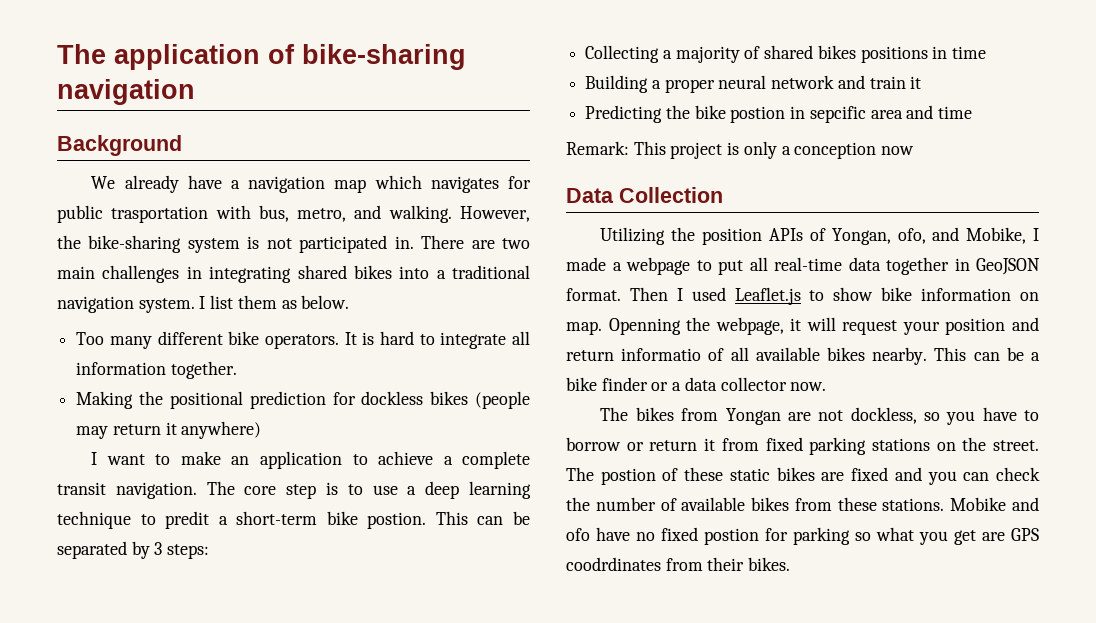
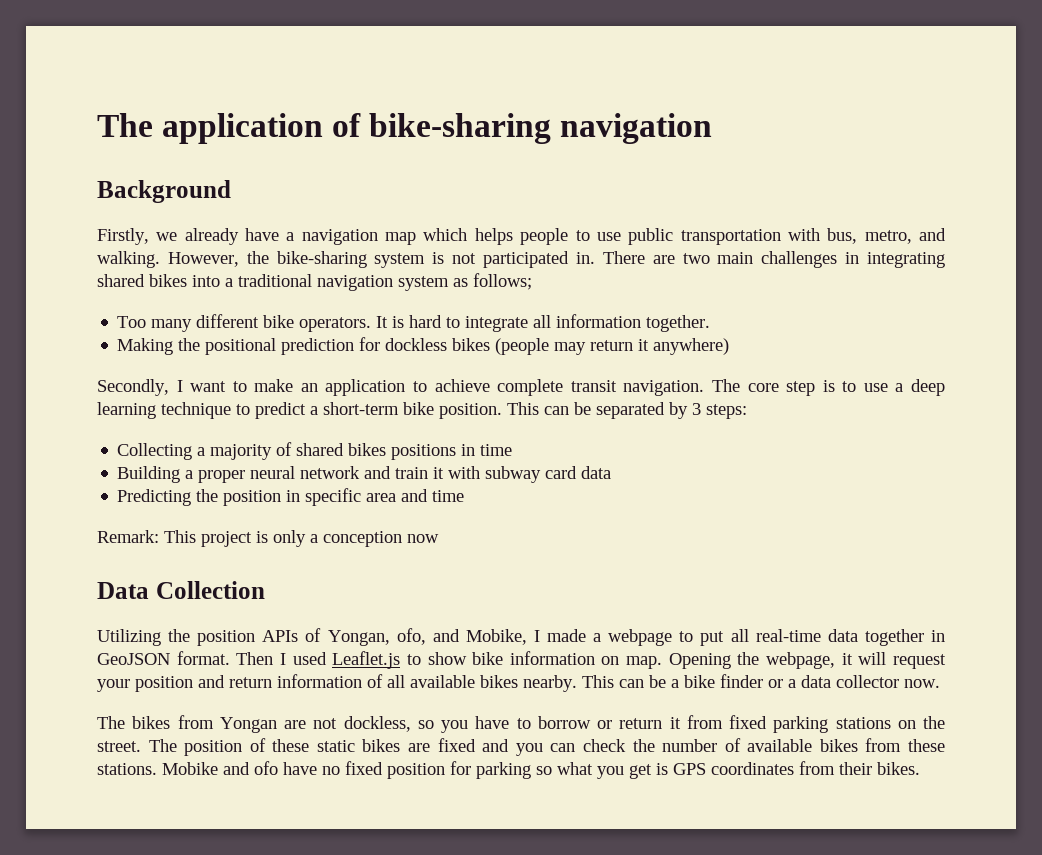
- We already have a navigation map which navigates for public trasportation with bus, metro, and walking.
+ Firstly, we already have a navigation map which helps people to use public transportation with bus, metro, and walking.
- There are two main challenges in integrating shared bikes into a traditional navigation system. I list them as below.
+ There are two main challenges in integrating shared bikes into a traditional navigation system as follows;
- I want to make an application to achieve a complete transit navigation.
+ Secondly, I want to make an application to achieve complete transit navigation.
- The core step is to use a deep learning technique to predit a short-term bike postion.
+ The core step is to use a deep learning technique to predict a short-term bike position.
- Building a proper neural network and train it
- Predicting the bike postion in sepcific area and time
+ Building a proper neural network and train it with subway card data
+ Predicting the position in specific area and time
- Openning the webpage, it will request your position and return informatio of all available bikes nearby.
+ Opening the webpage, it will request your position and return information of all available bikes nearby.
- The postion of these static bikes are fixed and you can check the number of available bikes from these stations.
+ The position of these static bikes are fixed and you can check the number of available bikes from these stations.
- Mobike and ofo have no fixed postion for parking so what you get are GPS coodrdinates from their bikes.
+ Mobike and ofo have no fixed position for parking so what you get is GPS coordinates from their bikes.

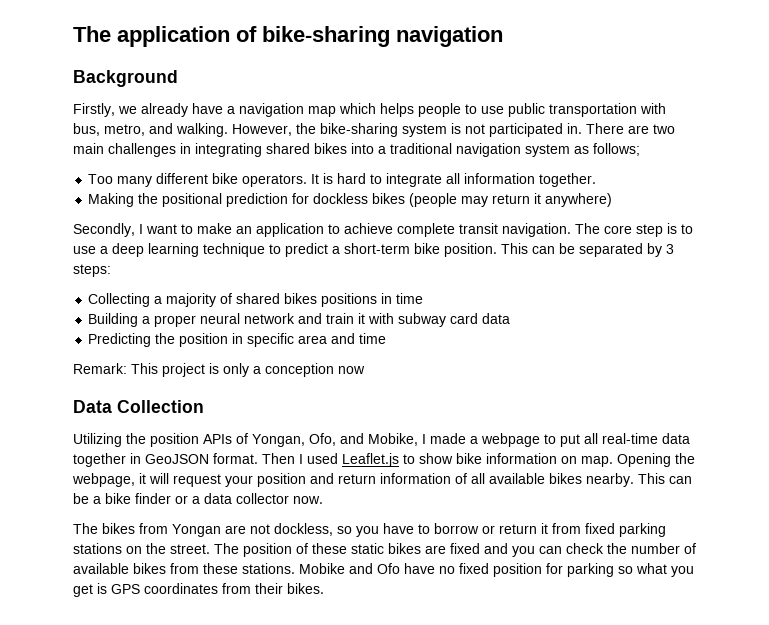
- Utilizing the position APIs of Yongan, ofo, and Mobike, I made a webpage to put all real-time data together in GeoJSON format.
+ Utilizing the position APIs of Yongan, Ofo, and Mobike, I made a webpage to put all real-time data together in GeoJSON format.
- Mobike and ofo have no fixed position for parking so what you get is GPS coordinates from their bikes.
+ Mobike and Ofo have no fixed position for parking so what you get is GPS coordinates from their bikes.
---
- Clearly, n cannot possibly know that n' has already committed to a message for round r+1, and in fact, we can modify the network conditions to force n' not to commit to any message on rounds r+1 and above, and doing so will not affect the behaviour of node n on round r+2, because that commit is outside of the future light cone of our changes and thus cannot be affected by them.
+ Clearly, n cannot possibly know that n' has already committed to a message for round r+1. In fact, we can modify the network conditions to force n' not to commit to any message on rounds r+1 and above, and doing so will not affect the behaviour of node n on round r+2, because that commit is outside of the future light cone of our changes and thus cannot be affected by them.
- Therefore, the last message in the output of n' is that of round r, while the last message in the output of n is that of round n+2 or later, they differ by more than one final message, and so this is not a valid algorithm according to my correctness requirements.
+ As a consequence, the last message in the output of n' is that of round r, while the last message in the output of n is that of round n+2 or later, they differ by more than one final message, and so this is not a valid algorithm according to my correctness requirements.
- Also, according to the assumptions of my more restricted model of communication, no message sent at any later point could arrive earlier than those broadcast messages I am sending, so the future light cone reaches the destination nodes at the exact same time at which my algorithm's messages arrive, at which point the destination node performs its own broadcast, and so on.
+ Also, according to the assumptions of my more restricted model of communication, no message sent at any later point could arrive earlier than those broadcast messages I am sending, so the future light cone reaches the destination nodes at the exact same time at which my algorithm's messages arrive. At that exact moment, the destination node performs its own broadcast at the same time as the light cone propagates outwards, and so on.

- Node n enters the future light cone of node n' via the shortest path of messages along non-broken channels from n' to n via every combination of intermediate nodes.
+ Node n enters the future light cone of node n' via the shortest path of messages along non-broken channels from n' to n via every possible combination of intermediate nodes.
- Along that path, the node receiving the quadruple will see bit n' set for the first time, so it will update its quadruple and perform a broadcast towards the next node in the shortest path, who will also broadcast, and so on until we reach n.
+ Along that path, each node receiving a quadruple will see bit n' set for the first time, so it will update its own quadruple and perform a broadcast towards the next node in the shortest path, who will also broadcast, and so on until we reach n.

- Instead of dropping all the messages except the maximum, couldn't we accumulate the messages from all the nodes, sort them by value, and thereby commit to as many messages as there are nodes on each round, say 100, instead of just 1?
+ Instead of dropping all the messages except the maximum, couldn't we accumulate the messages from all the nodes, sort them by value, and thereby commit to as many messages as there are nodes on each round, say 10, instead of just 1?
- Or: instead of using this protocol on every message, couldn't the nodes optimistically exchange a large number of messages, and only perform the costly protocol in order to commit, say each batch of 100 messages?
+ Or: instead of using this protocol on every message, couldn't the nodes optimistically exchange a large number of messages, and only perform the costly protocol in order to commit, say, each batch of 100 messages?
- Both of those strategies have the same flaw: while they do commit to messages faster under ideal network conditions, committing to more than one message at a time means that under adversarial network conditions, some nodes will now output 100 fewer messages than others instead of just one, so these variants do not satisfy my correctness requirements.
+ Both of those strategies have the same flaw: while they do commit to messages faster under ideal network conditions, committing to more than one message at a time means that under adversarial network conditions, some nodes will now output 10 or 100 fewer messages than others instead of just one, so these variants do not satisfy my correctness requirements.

_Problem to work on_
List every line above containing the word "available".

_Completed exercise_
- Openning the webpage, it will request your position and return informatio of all available bikes nearby.
+ Opening the webpage, it will request your position and return information of all available bikes nearby.
- The postion of these static bikes are fixed and you can check the number of available bikes from these stations.
+ The position of these static bikes are fixed and you can check the number of available bikes from these stations.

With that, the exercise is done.